The gap in educational development begins at ten years

The academic performance among disadvantaged and disadvantaged students begins to develop at ten years and extends throughout life, according to the study "Equity in Education: overcoming barriers to social mobility."

The report, prepared by the Organization for Economic Cooperation and Development (OECD) and presented today in London, concluded that more than two thirds of the educational gap observed between children aged 15 and 25 to 29 years , it goes back to ten years of age.

The director of the OECD, Gabriela Ramos, said today that the study confirms what the leading organization has been warning "a long time", that "where you are born and the economic capacity of your parents continues to determine your life chances."

This is because "these factors influence the quality of education" and that "lack of equity" in this area affects social mobility ", that is, the ability to change socioeconomic status.

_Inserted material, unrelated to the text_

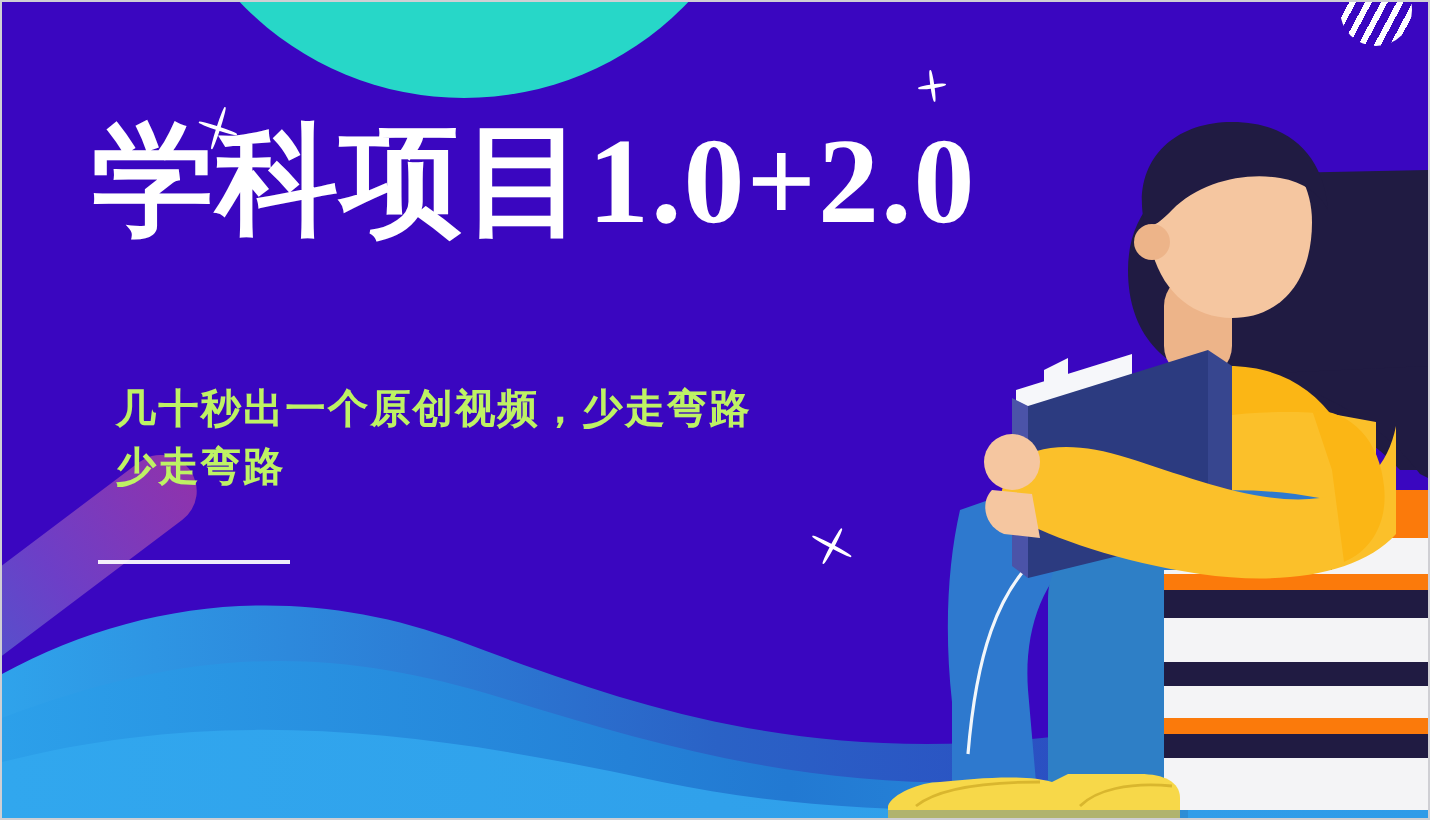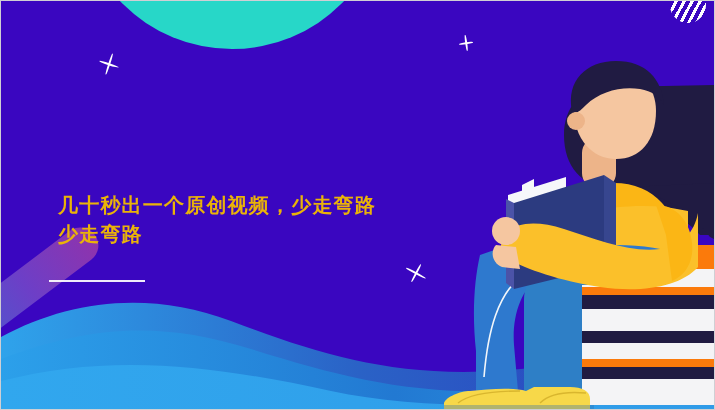"学科项目1.0+2.0" div.text-block { html: none -> <div> <h1>学科项目1.0+2.0</h1> </div> }
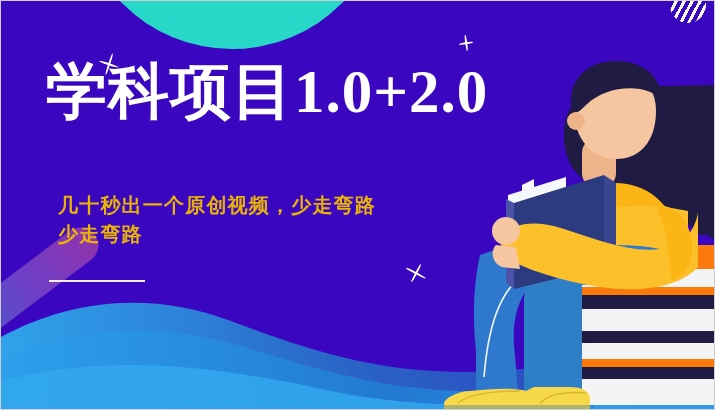"几十秒出一个原创视频，少走弯路" .poster-sub { color: #eab308 -> #bef264 }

Ramos said that, in the 34 member countries of the OECD, this change takes between four and five generations or 135 years.

The document reflects that students born in families with lower incomes and single parents have a worse educational development compared to those who enjoy a better socioeconomic position.

The two biggest challenges faced by students born in disadvantaged families are "the lack of quality of their educational opportunities" and "stress," Ramos said, which limits not only his performance but also his self-esteem and confidence in your own potential.

For the directive, "early and effective interventions in this problem" can "break the circle" so that all children "have the same opportunities to thrive".

The Director of Education and Qualifications of the OECD, Andreas Schleicher, said that "very little progress has been made to break down barriers to social mobility and give all children the same opportunities to progress".

"More investment is needed to help the favored students to improve and recognize the key role that teachers must play," he added.

The report also analyzes the social and economic resilience of students, in terms of their satisfaction with their lives, their social integration and their absence of test anxiety.

Thus, he found that one in four disadvantaged students in the OECD countries are resilient, with Croatia, the Czech Republic, Finland, France, Germany, Iceland, Latvia, the Netherlands and Switzerland leading the list.

On the other hand, Bulgaria, Italy, Montenegro, Portugal and the United Kingdom are in the tail, with a percentage of students able to adapt to adverse situations of around 20%, below the average of 26.2% of the students. 34 countries studied.

In the case of Mexico, the percentage stands at 22%, and the report revealed that students from that country who are resilient in basic skills are three times more likely to be socially and emotionally.

However, in the Latin American country, 60% of disadvantaged students attend disadvantaged schools, 12% more than the OECD average.

The report notes that disadvantaged Mexican students who attend better schools earn 71 more points (the equivalent of two years of schooling) than those who attend lower quality schools.

The objective of this new OECD report, based on the latest PISA 2015, has been "to examine the socio-economic differences between students and how they affect educational outcomes".

The document concludes that early access to education is "key" so that children can acquire "essential social and emotional skills, particularly those of disadvantaged families".

It also urges countries to allocate "additional resources to disadvantaged students and schools" and to support teachers "in order to identify the needs of students and manage diversity in the classroom."